▶ **Before-and-after change data**
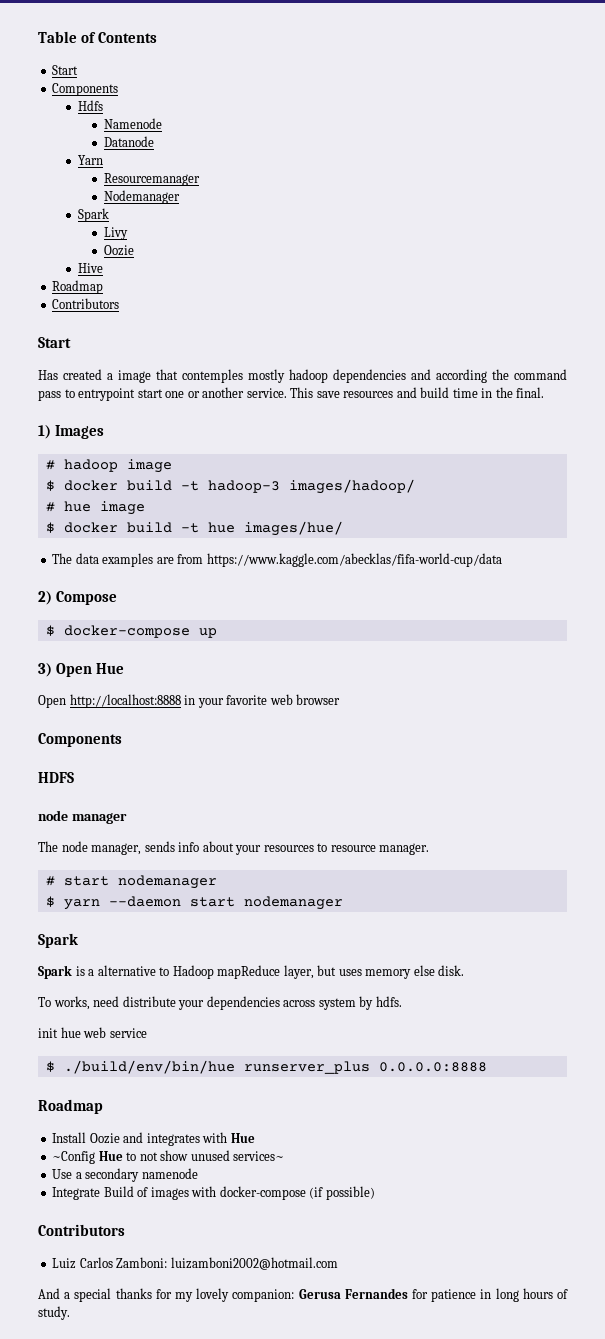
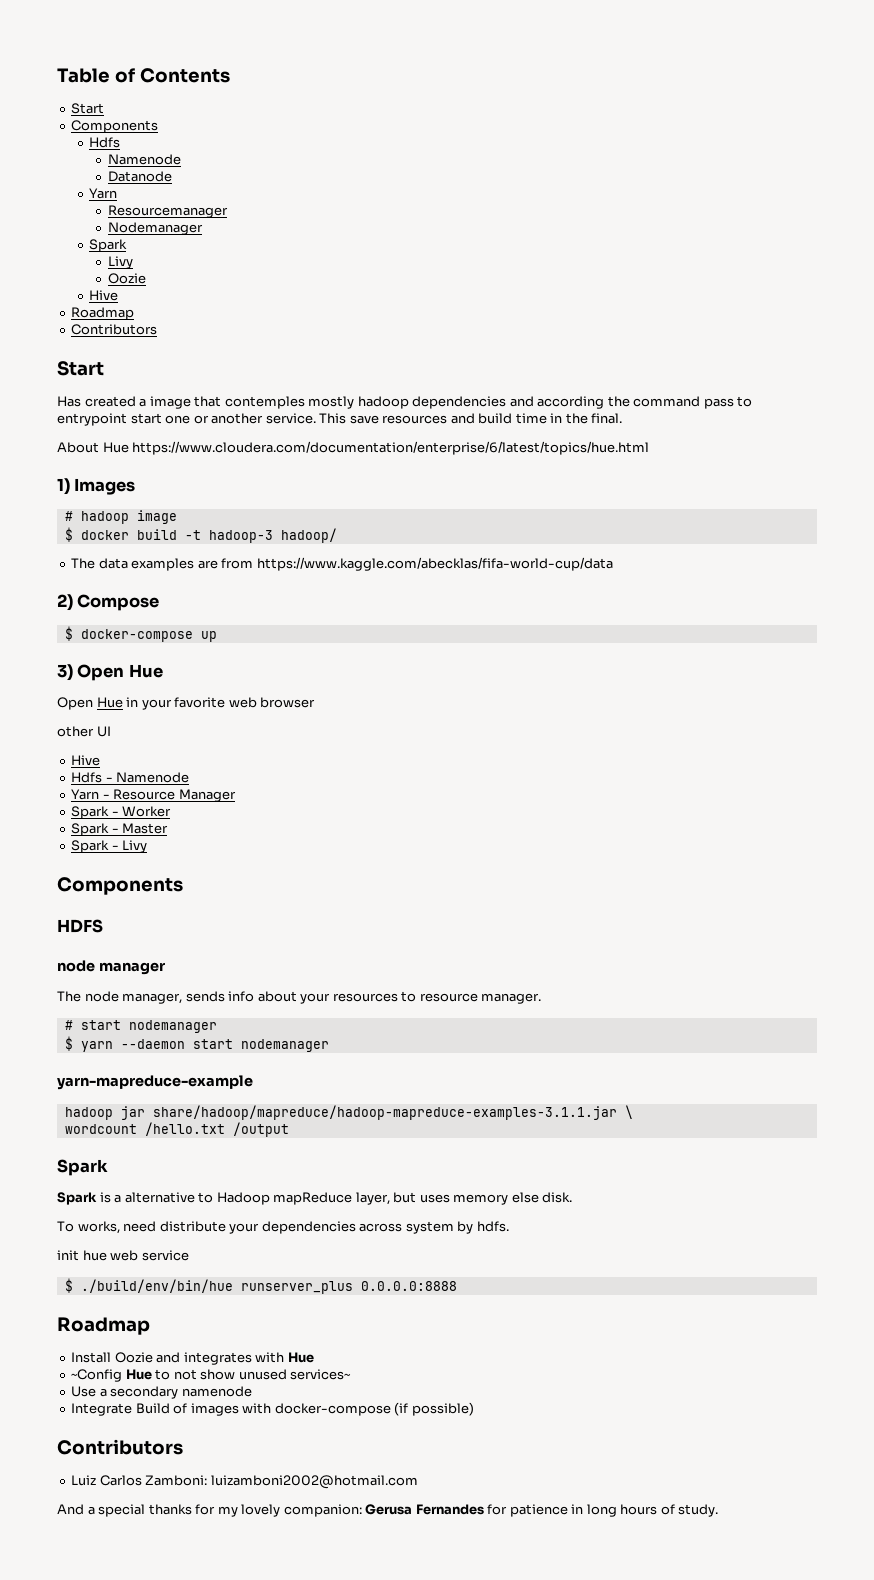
+ About Hue https://www.cloudera.com/documentation/enterprise/6/latest/topics/hue.html
- $ docker build -t hadoop-3 images/hadoop/
- # hue image
- $ docker build -t hue images/hue/
+ $ docker build -t hadoop-3 hadoop/
- Open http://localhost:8888 in your favorite web browser
+ Open Hue in your favorite web browser
+ other UI
+ Hive
+ Hdfs - Namenode
+ Yarn - Resource Manager
+ Spark - Worker
+ Spark - Master
+ Spark - Livy
+ yarn-mapreduce-example
+ hadoop jar share/hadoop/mapreduce/hadoop-mapreduce-examples-3.1.1.jar \
+ wordcount /hello.txt /output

▶ **Your instructions**
Tally the lines above that hold "Open" and write the result as a lone number.

▶ **Output for this task**
2